> _EXERCISE AIM_
Beginning with the line below that contains "[62,444,113,457] TODO: ->" and ending with the line that contains "[683,250,734,263] TODO: ->", copy every line exactly. Copy nothing else.

++++++

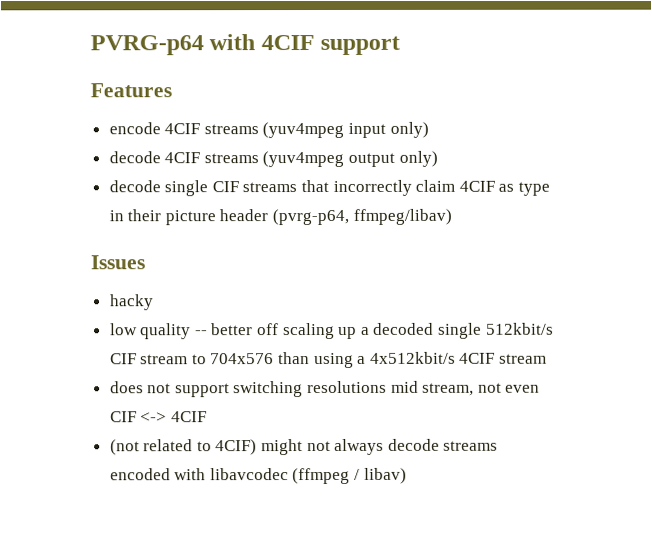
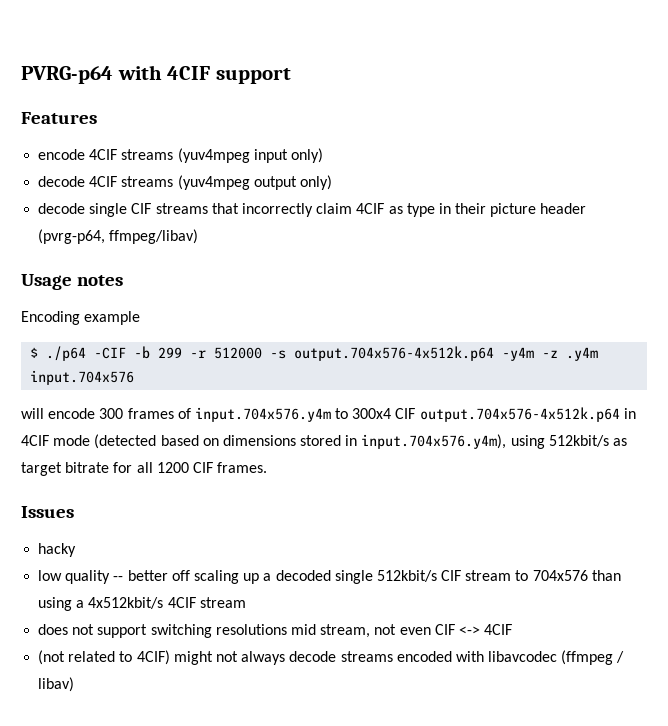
(452, 216) none -> [21,274,123,290] [21,311,141,325] [30,346,599,361] [30,370,135,385] [21,407,636,422] [21,434,628,449] [21,462,268,476] // Usage notes // Encoding example // $ ./p64 -CIF -b 299 -r 512000 -s output.704x576-4x512k.p64 -y4m -z .y4m input.704x576 // will encode 300 frames of input.704x576.y4m to 300x4 CIF output.704x576-4x512k.p64 in 4CIF mode (detected based on dimensions stored in input.704x576.y4m), using 512kbit/s as target bitrate for all 1200 CIF frames.

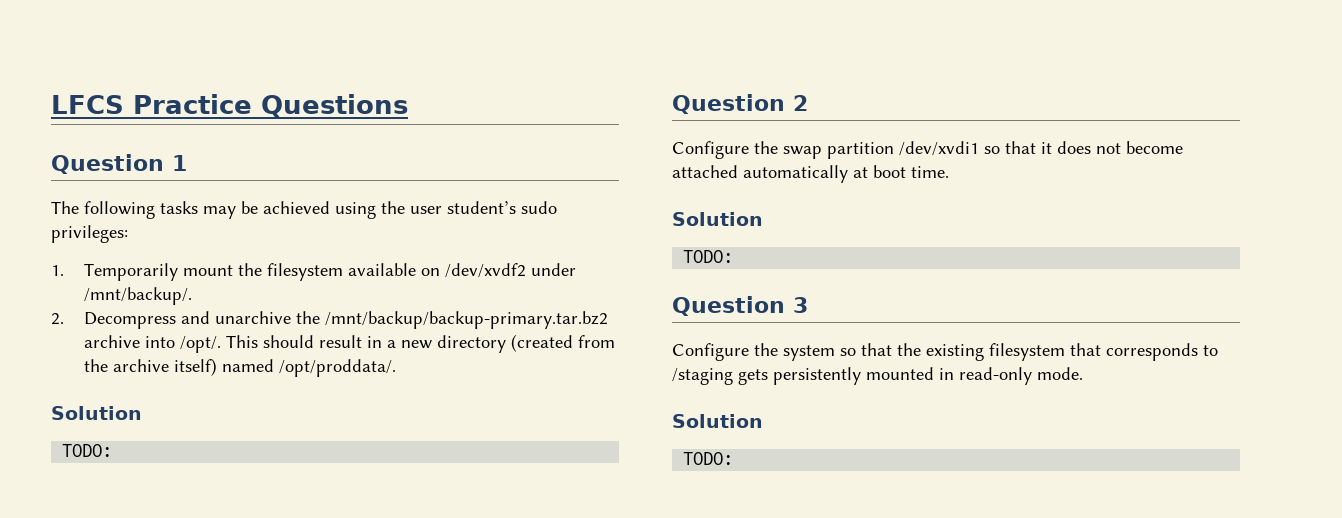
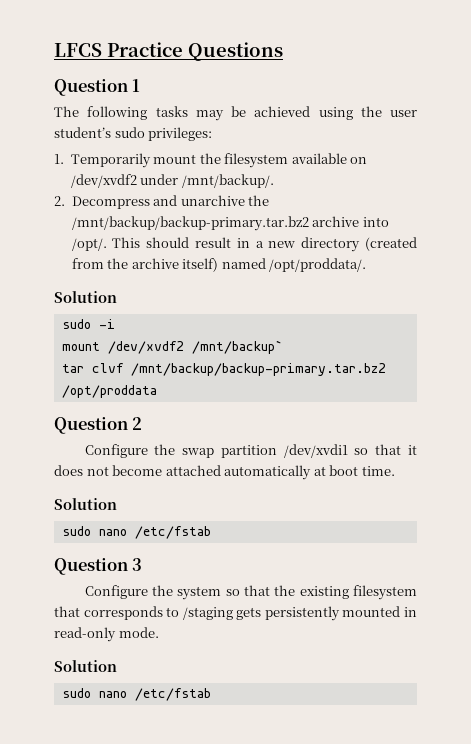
[62,444,113,457] TODO: -> [61,319,115,329] [61,340,283,354] [61,363,386,376] [61,385,157,398] sudo -i // mount /dev/xvdf2 /mnt/backup` // tar clvf /mnt/backup/backup-primary.tar.bz2 /opt/proddata
[683,250,734,263] TODO: -> [61,526,211,539] sudo nano /etc/fstab
[683,452,734,465] TODO: -> [61,688,211,701] sudo nano /etc/fstab

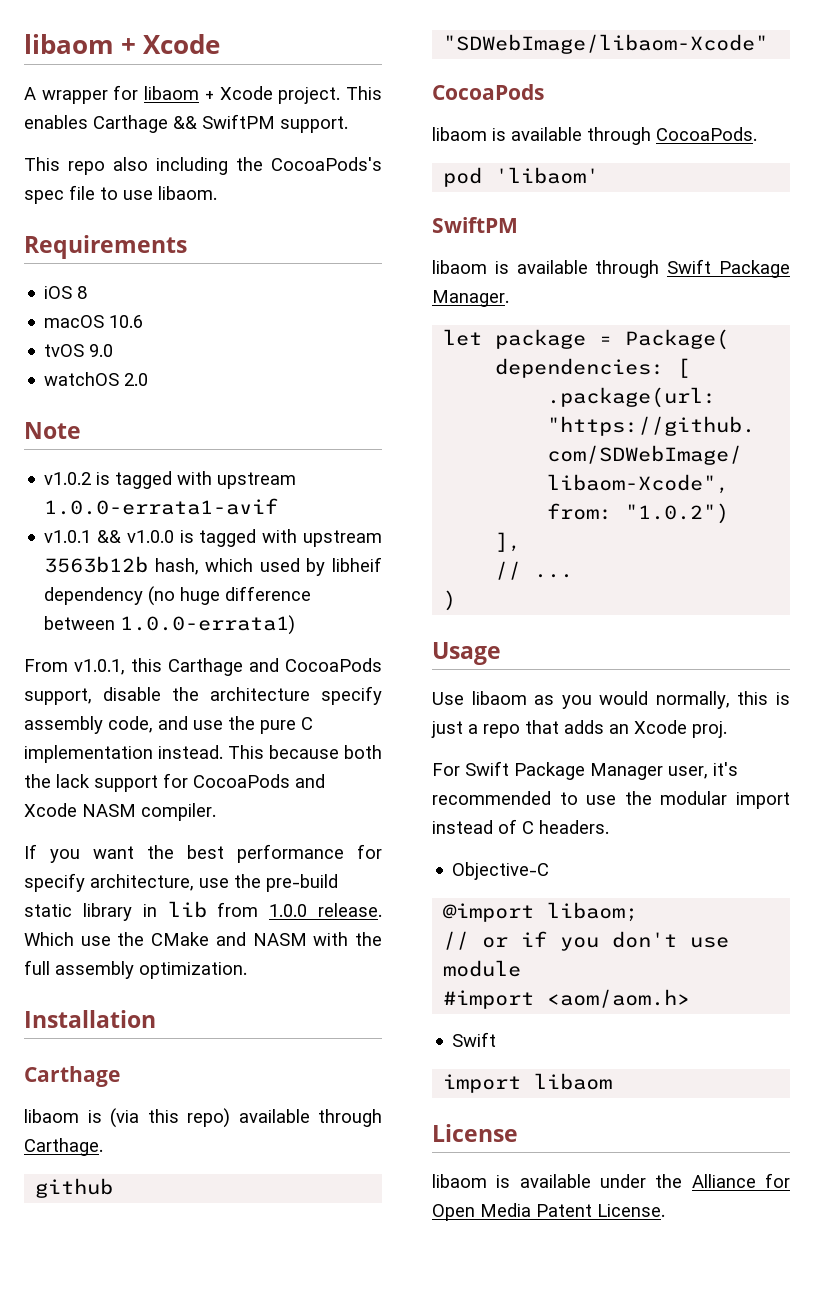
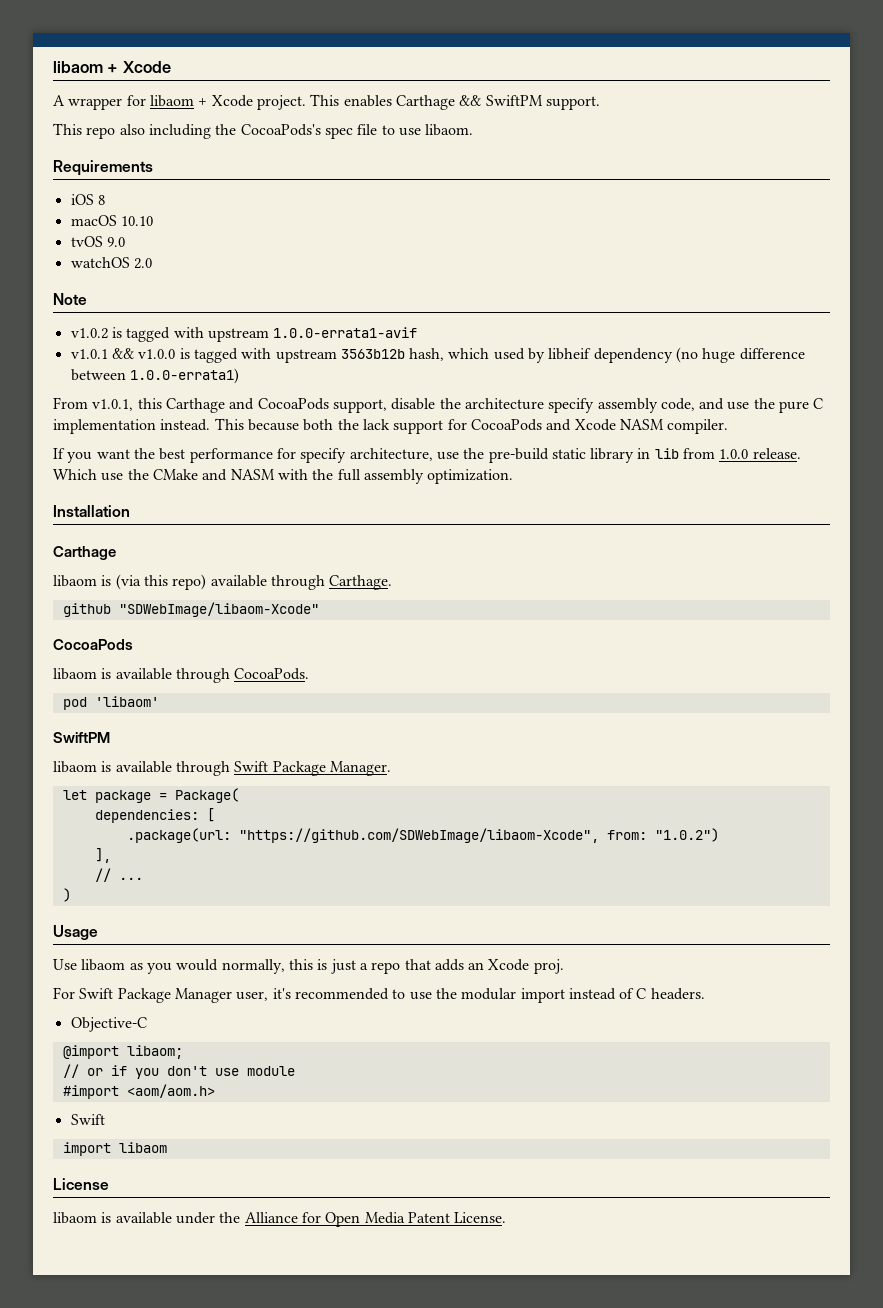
[109,315,144,328] 10.6 -> [120,216,153,226] 10.10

++++++

> _PROBLEM SOLUTION_
[62,444,113,457] TODO: -> [61,319,115,329] [61,340,283,354] [61,363,386,376] [61,385,157,398] sudo -i // mount /dev/xvdf2 /mnt/backup` // tar clvf /mnt/backup/backup-primary.tar.bz2 /opt/proddata
[683,250,734,263] TODO: -> [61,526,211,539] sudo nano /etc/fstab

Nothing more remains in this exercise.